In Our Time
Title | In Our Time PDF eBook |
Author | Ernest Hemingway |
Publisher | |
Pages | 228 |
Release | 1925 |
Genre | Short stories, American |
ISBN |
The Book that Made Me
Title | The Book that Made Me PDF eBook |
Author | Judith Ridge |
Publisher | Candlewick Press |
Pages | 257 |
Release | 2017-03-14 |
Genre | Juvenile Nonfiction |
ISBN | 0763696714 |
Essays by popular children's authors reveal the books that shaped their personal and literary lives, explaining how the stories they loved influenced them creatively, politically, and intellectually.
A Moveable Feast
Title | A Moveable Feast PDF eBook |
Author | Ernest Hemingway |
Publisher | DigiCat |
Pages | 145 |
Release | 2022-08-16 |
Genre | Fiction |
ISBN |
DigiCat Publishing presents to you this special edition of "A Moveable Feast" by Ernest Hemingway. DigiCat Publishing considers every written word to be a legacy of humankind. Every DigiCat book has been carefully reproduced for republishing in a new modern format. The books are available in print, as well as ebooks. DigiCat hopes you will treat this work with the acknowledgment and passion it deserves as a classic of world literature.
In Our Time
Title | In Our Time PDF eBook |
Author | Ernest Hemingway |
Publisher | Courier Dover Publications |
Pages | 131 |
Release | 2021-11-17 |
Genre | Fiction |
ISBN | 0486848965 |
Hemingway made his North American literary debut in 1925 with In Our Time, his first collection of short stories and vignettes. The stories’ themes of alienation, loss, and grief continue the work Hemingway began earlier in his career.
Hemingway on War
Title | Hemingway on War PDF eBook |
Author | Ernest Hemingway |
Publisher | Simon and Schuster |
Pages | 384 |
Release | 2014-05-22 |
Genre | Fiction |
ISBN | 147677045X |
Ernest Hemingway witnessed many of the seminal conflicts of the twentieth century—from his post as a Red Cross ambulance driver during World War I to his nearly twenty-five years as a war correspondent for The Toronto Star—and he recorded them with matchless power. This landmark volume brings together Hemingway’s most important and timeless writings about the nature of human combat. Passages from his beloved World War I novel, A Farewell to Arms, and For Whom the Bell Tolls, about the Spanish Civil War, offer an unparalleled portrayal of the physical and psychological impact of war and its aftermath. Selections from Across the River and into the Trees vividly evoke an emotionally scarred career soldier in the twilight of life as he reflects on the nature of war. Classic short stories, such as “In Another Country” and “The Butterfly and the Tank,” stand alongside excerpts from Hemingway’s first book of short stories, In Our Time, and his only full-length play, The Fifth Column. With captivating selections from Hemingway’s journalism—from his coverage of the Greco-Turkish War of 1919–22 to a legendary early interview with Mussolini to his jolting eyewitness account of the Allied invasion of Normandy on June 6, 1944—Hemingway on War collects the author’s most penetrating chronicles of perseverance and defeat, courage and fear, and love and loss in the midst of modern warfare.

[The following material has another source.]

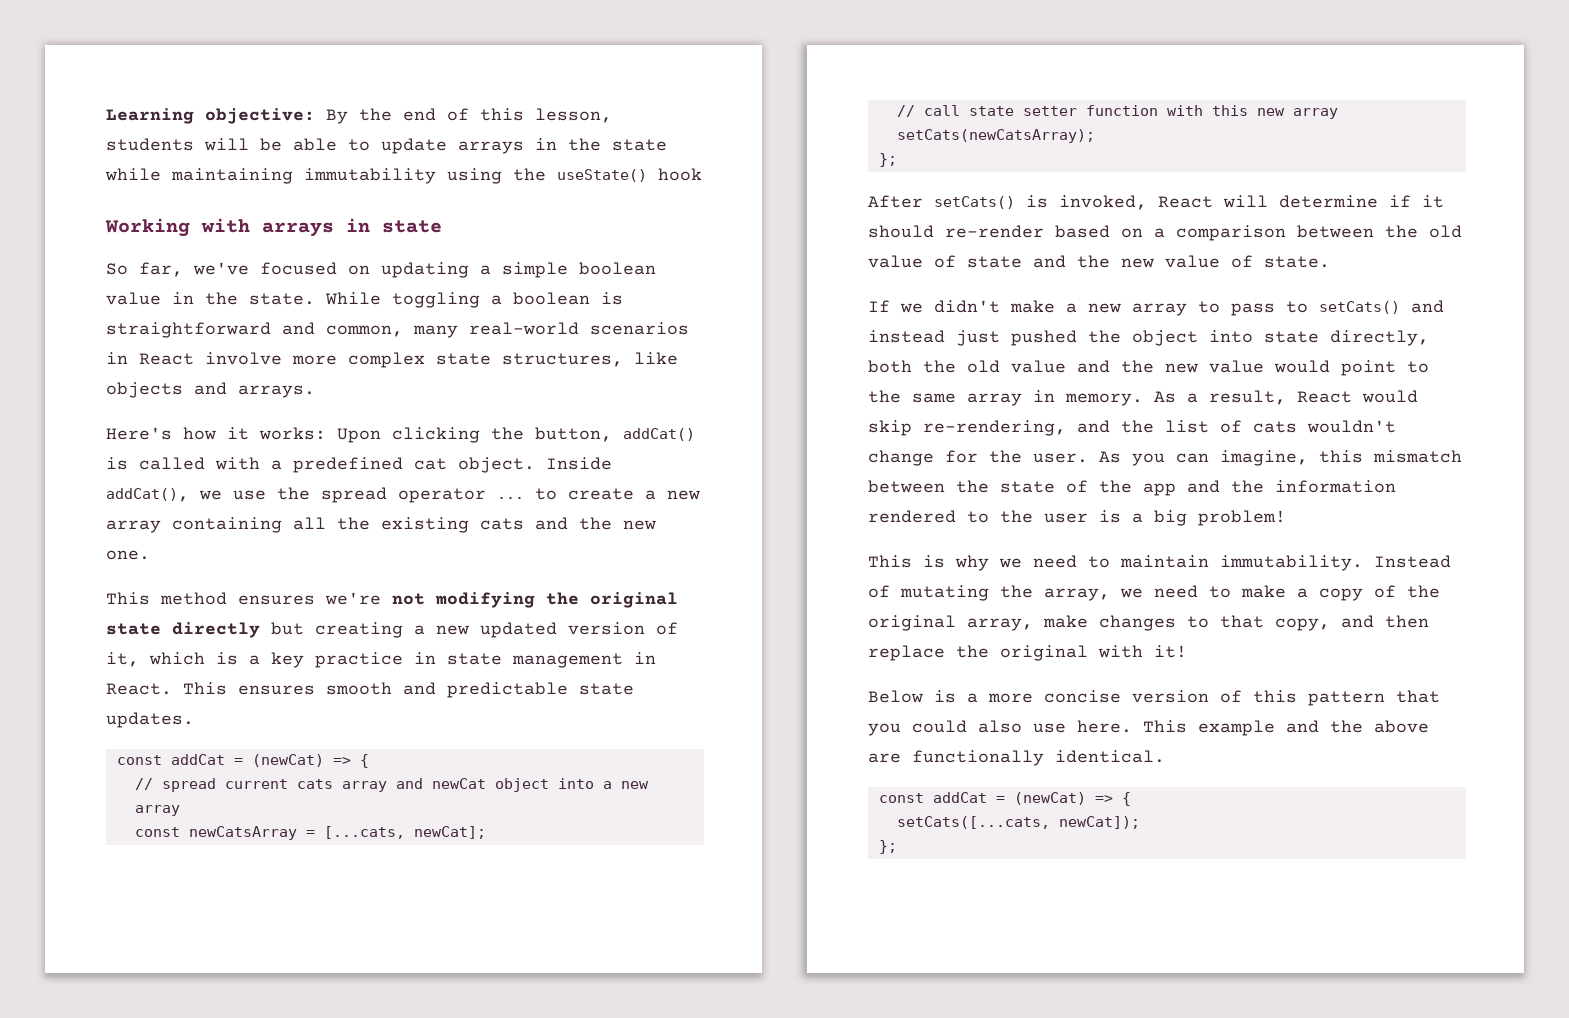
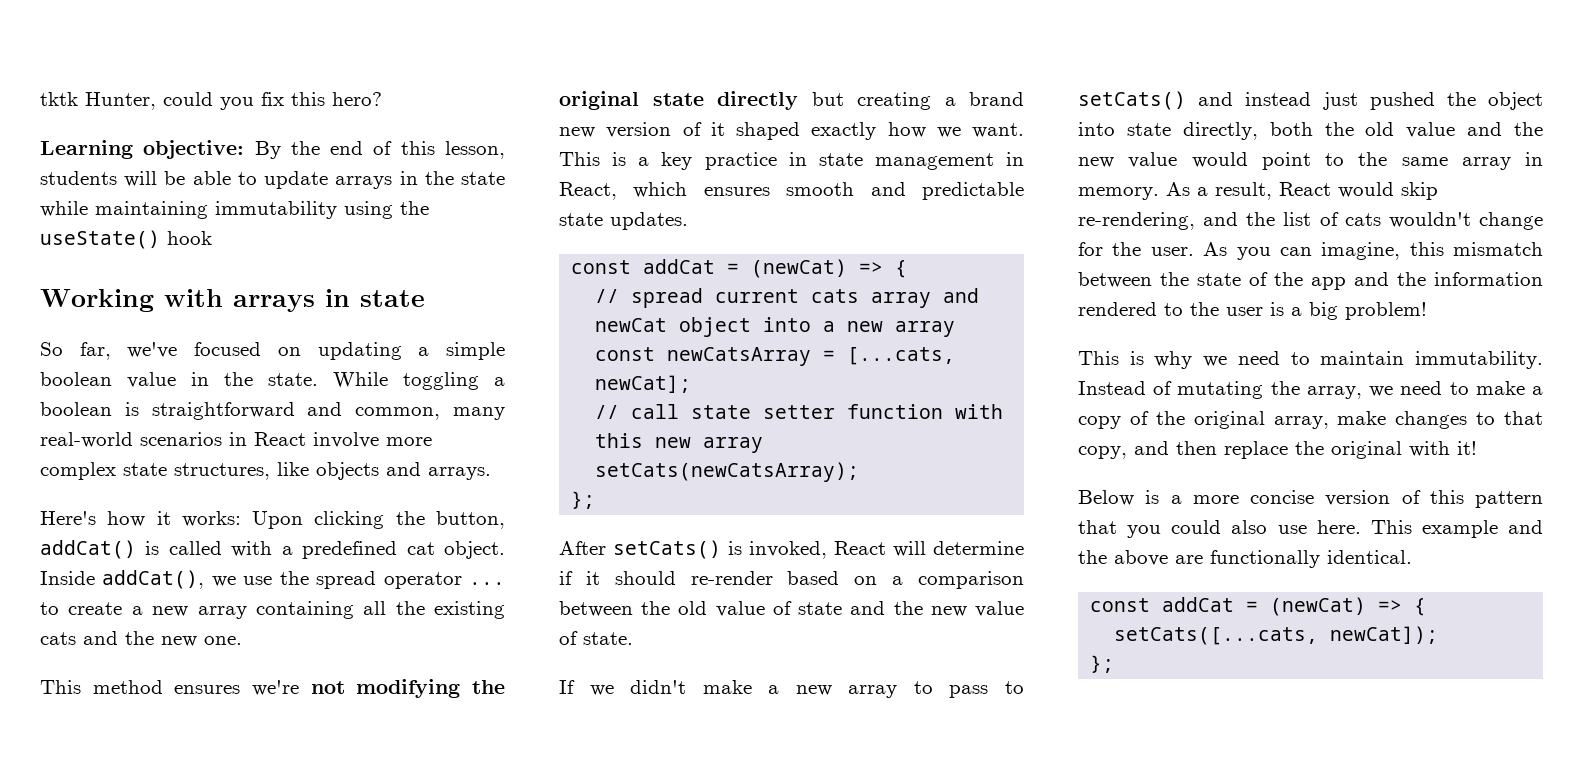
+ tktk Hunter, could you fix this hero?
- This method ensures we're not modifying the original state directly but creating a new updated version of it, which is a key practice in state management in React. This ensures smooth and predictable state updates.
+ This method ensures we're not modifying the original state directly but creating a brand new version of it shaped exactly how we want. This is a key practice in state management in React, which ensures smooth and predictable state updates.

Modernism and Tradition in Ernest Hemingway's In Our Time
Title | Modernism and Tradition in Ernest Hemingway's In Our Time PDF eBook |
Author | Matthew Stewart |
Publisher | Camden House |
Pages | 158 |
Release | 2001 |
Genre | Fiction |
ISBN | 9781571130174 |
He includes a consideration of biographical and historical events that had a direct bearing on the work. Finally he places In Our Time in relation to later works by Hemingway, both those that grow out of it, and those that do not."--BOOK JACKET.
Across the River and Into the Trees
Title | Across the River and Into the Trees PDF eBook |
Author | Ernest Hemingway |
Publisher | Simon and Schuster |
Pages | 256 |
Release | 2014-05-22 |
Genre | Fiction |
ISBN | 1476770034 |
In the fall of 1948, Ernest Hemingway made his first extended visit to Italy in thirty years. His reacquaintance with Venice, a city he loved, provided the inspiration for Across the River and into the Trees, the story of Richard Cantwell, a war-ravaged American colonel stationed in Italy at the close of the Second World War, and his love for a young Italian countess. A poignant, bittersweet homage to love that overpowers reason, to the resilience of the human spirit, and to the worldweary beauty and majesty of Venice, Across the River and into the Trees stands as Hemingway's statement of defiance in response to the great dehumanizing atrocities of the Second World War. Hemingway's last full-length novel published in his lifetime, it moved John O'Hara in The New York Times Book Review to call him “the most important author since Shakespeare.”